In each piece I hope to capture the mood, shapes and textures of the entire composition rather than the detail of faces, fur and fabric. A classic example of my usual style pencil drawing can be seen here; my old boy ‘Abrigo’, an ex-racehorse and an absolute gentleman. Something of this size and detail usually takes a couple of weeks in my normal work routine, working for a couple of hours each evening or whenever I can find time to sit still.
Drawing has always been a passion of mine and is the one thing that entirely consumes my attention from which I cannot be disturbed – not for love nor money. (Much to the disappointment of my beloved fiancé and dog at times!)
Every morning I awake to the drone of my alarm at 0700 hrs before getting up (0710 hrs) and out to meet the rest of my team routinely at 0730 hrs for breakfast. The mornings are busy for me as I read the updates from the last 24 hrs and populate them on an ever-expanding spreadsheet, before prioritising the various powerpoint presentations that are required for briefings later that day.
It is a sad fact of life that as a staff officer you become more accustomed to your mouse and keyboard than your rifle! Your normal safety procedures (NSPs) very soon adapt from the ‘Cock-Hook-Look’ to ‘Ctrl-Alt-Delete’.
The operational tempo varies considerably and so there are never two days alike! I manage to squeeze in a daily gym session after lunch each day before taking any down time to draw before heading back in to work. The days incidentally finish anytime from 2100 hrs – 2300 hrs, so not quite your ‘9 to 5’. As I head back to my room in the evenings I look forward to being able to relax with my drawing and for a moment immerse myself in something other than work.
This week’s drawing
This week I have completed the pencil study of the Afghan motorcyclist, the eagle-eyed of you will notice that this is indeed the same one I was working on in the photographs on my first blog! Here is the original blurry photograph I used as a model and reference, taken with a 200 mm lens. The beauty of art is being able to recreate a memory or scene that for whatever reason, the camera (or in this case the photographer!) was unable to capture. I am also by far, my worst critique and need to remind myself on a constant basis that my art is my interpretation of what I see and experience, and how I would like to share that with others.

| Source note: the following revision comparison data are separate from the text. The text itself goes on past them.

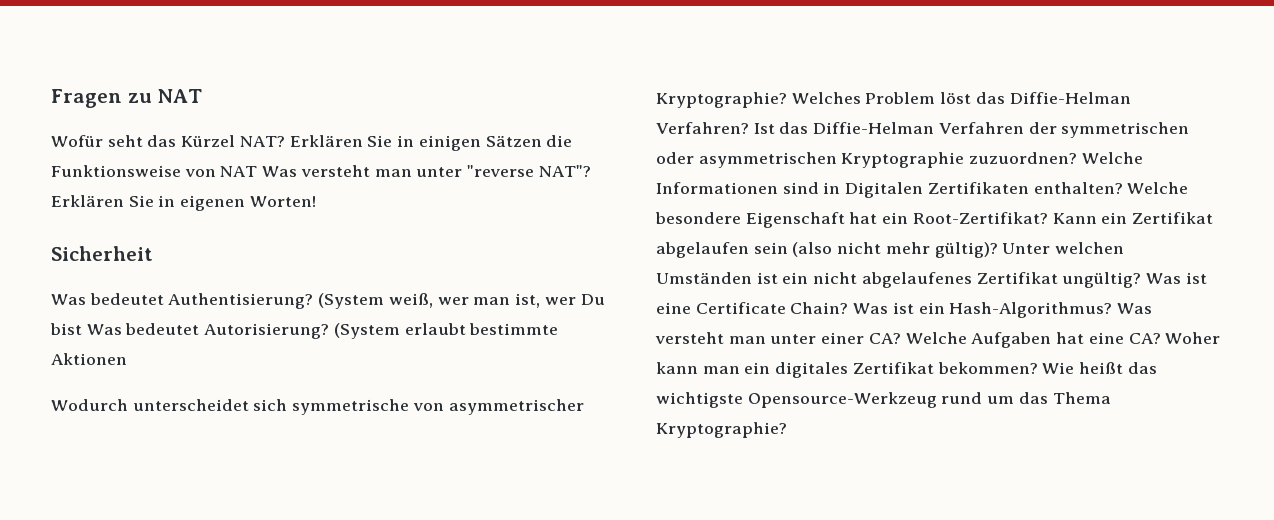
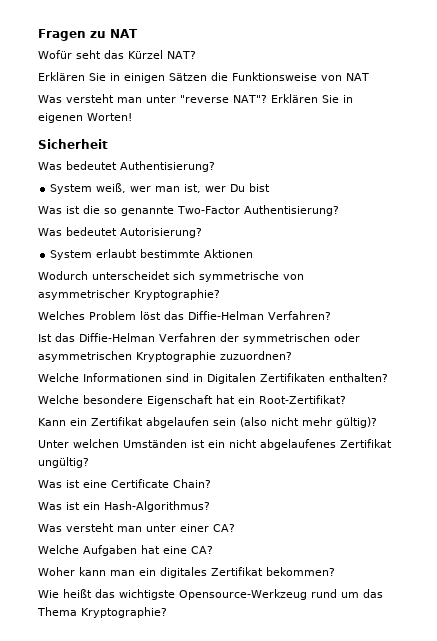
- Wofür seht das Kürzel NAT? Erklären Sie in einigen Sätzen die Funktionsweise von NAT Was versteht man unter "reverse NAT"?
+ Wofür seht das Kürzel NAT?
+ Erklären Sie in einigen Sätzen die Funktionsweise von NAT
+ Was versteht man unter "reverse NAT"?
- Was bedeutet Authentisierung? (System weiß, wer man ist, wer Du bist Was bedeutet Autorisierung? (System erlaubt bestimmte Aktionen
+ Was bedeutet Authentisierung?
+ System weiß, wer man ist, wer Du bist
+ Was ist die so genannte Two-Factor Authentisierung?
+ Was bedeutet Autorisierung?
+ System erlaubt bestimmte Aktionen
- Wodurch unterscheidet sich symmetrische von asymmetrischer Kryptographie? Welches Problem löst das Diffie-Helman Verfahren? Ist das Diffie-Helman Verfahren der symmetrischen oder asymmetrischen Kryptographie zuzuordnen? Welche Informationen sind in Digitalen Zertifikaten enthalten? Welche besondere Eigenschaft hat ein Root-Zertifikat? Kann ein Zertifikat abgelaufen sein (also nicht mehr gültig)? Unter welchen Umständen ist ein nicht abgelaufenes Zertifikat ungültig? Was ist eine Certificate Chain? Was ist ein Hash-Algorithmus? Was versteht man unter einer CA? Welche Aufgaben hat eine CA? Woher kann man ein digitales Zertifikat bekommen? Wie heißt das wichtigste Opensource-Werkzeug rund um das Thema Kryptographie?
+ Wodurch unterscheidet sich symmetrische von asymmetrischer Kryptographie?
+ Welches Problem löst das Diffie-Helman Verfahren?
+ Ist das Diffie-Helman Verfahren der symmetrischen oder asymmetrischen Kryptographie zuzuordnen?
+ Welche Informationen sind in Digitalen Zertifikaten enthalten?
+ Welche besondere Eigenschaft hat ein Root-Zertifikat?
+ Kann ein Zertifikat abgelaufen sein (also nicht mehr gültig)?
+ Unter welchen Umständen ist ein nicht abgelaufenes Zertifikat ungültig?
+ Was ist eine Certificate Chain?
+ Was ist ein Hash-Algorithmus?
+ Was versteht man unter einer CA?
+ Welche Aufgaben hat eine CA?
+ Woher kann man ein digitales Zertifikat bekommen?
+ Wie heißt das wichtigste Opensource-Werkzeug rund um das Thema Kryptographie?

This is how he starts – from the face first, working my way down the picture from his sleeves, to his jacket and flowing down the scarf. It is in my classic style tonal drawing, which I love but wish I had more time to experiment with colour – perhaps I shall have a go out here. I am still awaiting a parcel from home with a few extra paints (and with a bit of luck some biscuits too!)
Next, I work on building up the background so that I can get a feel for the contrast of the overall picture and where necessary, start to define the shadows and highlights more. The key motivation behind this composition was to highlight the long shadows cast by a typically high and intense sun, against the hard, arid ground as the colour is almost entirely bleached out.
Here is the finished drawing, which took me approximately four evenings worth of work and my rest day gym session! I thoroughly enjoyed working on this, and have already found inspiration for my next drawing. Again with a long shadow, creased clothing, but this time a donkey for transport. I will attempt to convey the heat of the day, as the donkey lethargically picks its feet up one by one, loyally carrying his master home.